(Dataset records)
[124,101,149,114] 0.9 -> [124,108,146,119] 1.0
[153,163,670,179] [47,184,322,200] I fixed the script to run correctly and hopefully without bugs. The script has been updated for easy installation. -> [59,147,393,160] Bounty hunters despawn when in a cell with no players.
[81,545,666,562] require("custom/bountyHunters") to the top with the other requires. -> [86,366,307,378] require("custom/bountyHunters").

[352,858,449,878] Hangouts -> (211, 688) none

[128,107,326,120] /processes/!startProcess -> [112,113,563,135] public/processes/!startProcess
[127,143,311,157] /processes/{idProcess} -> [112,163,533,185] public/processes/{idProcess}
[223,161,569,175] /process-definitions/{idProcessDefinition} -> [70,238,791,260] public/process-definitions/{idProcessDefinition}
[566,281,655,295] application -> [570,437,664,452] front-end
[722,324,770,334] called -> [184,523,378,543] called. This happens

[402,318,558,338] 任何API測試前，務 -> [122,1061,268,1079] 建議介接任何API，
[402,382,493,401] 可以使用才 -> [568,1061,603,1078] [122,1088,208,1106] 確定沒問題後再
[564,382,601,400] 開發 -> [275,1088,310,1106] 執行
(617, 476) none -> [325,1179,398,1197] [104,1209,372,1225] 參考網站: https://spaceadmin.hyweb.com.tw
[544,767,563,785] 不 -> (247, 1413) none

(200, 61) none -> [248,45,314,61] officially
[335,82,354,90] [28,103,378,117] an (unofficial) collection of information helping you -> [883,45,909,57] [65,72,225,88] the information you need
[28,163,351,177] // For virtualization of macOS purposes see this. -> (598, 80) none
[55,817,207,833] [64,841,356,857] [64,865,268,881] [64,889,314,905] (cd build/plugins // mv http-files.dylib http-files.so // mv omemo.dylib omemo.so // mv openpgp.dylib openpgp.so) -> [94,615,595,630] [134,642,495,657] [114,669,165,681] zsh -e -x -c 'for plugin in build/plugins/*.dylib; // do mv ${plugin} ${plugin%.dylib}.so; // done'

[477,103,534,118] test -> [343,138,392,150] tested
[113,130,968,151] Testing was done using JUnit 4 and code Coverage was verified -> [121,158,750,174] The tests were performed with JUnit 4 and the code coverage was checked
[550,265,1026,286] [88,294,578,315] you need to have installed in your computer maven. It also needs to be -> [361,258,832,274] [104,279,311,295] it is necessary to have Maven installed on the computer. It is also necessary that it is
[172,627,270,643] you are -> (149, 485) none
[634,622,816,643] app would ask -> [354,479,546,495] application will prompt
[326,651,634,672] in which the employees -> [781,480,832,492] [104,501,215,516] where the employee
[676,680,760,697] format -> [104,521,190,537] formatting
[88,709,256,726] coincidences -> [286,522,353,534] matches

**REQUIRED ACTION**: Nothing in the records may be dropped; reproduce them exactly.

**PROBLEM SOLUTION**:
[124,101,149,114] 0.9 -> [124,108,146,119] 1.0
[153,163,670,179] [47,184,322,200] I fixed the script to run correctly and hopefully without bugs. The script has been updated for easy installation. -> [59,147,393,160] Bounty hunters despawn when in a cell with no players.
[81,545,666,562] require("custom/bountyHunters") to the top with the other requires. -> [86,366,307,378] require("custom/bountyHunters").

[352,858,449,878] Hangouts -> (211, 688) none

[128,107,326,120] /processes/!startProcess -> [112,113,563,135] public/processes/!startProcess
[127,143,311,157] /processes/{idProcess} -> [112,163,533,185] public/processes/{idProcess}
[223,161,569,175] /process-definitions/{idProcessDefinition} -> [70,238,791,260] public/process-definitions/{idProcessDefinition}
[566,281,655,295] application -> [570,437,664,452] front-end
[722,324,770,334] called -> [184,523,378,543] called. This happens

[402,318,558,338] 任何API測試前，務 -> [122,1061,268,1079] 建議介接任何API，
[402,382,493,401] 可以使用才 -> [568,1061,603,1078] [122,1088,208,1106] 確定沒問題後再
[564,382,601,400] 開發 -> [275,1088,310,1106] 執行
(617, 476) none -> [325,1179,398,1197] [104,1209,372,1225] 參考網站: https://spaceadmin.hyweb.com.tw
[544,767,563,785] 不 -> (247, 1413) none

(200, 61) none -> [248,45,314,61] officially
[335,82,354,90] [28,103,378,117] an (unofficial) collection of information helping you -> [883,45,909,57] [65,72,225,88] the information you need
[28,163,351,177] // For virtualization of macOS purposes see this. -> (598, 80) none
[55,817,207,833] [64,841,356,857] [64,865,268,881] [64,889,314,905] (cd build/plugins // mv http-files.dylib http-files.so // mv omemo.dylib omemo.so // mv openpgp.dylib openpgp.so) -> [94,615,595,630] [134,642,495,657] [114,669,165,681] zsh -e -x -c 'for plugin in build/plugins/*.dylib; // do mv ${plugin} ${plugin%.dylib}.so; // done'

[477,103,534,118] test -> [343,138,392,150] tested
[113,130,968,151] Testing was done using JUnit 4 and code Coverage was verified -> [121,158,750,174] The tests were performed with JUnit 4 and the code coverage was checked
[550,265,1026,286] [88,294,578,315] you need to have installed in your computer maven. It also needs to be -> [361,258,832,274] [104,279,311,295] it is necessary to have Maven installed on the computer. It is also necessary that it is
[172,627,270,643] you are -> (149, 485) none
[634,622,816,643] app would ask -> [354,479,546,495] application will prompt
[326,651,634,672] in which the employees -> [781,480,832,492] [104,501,215,516] where the employee
[676,680,760,697] format -> [104,521,190,537] formatting
[88,709,256,726] coincidences -> [286,522,353,534] matches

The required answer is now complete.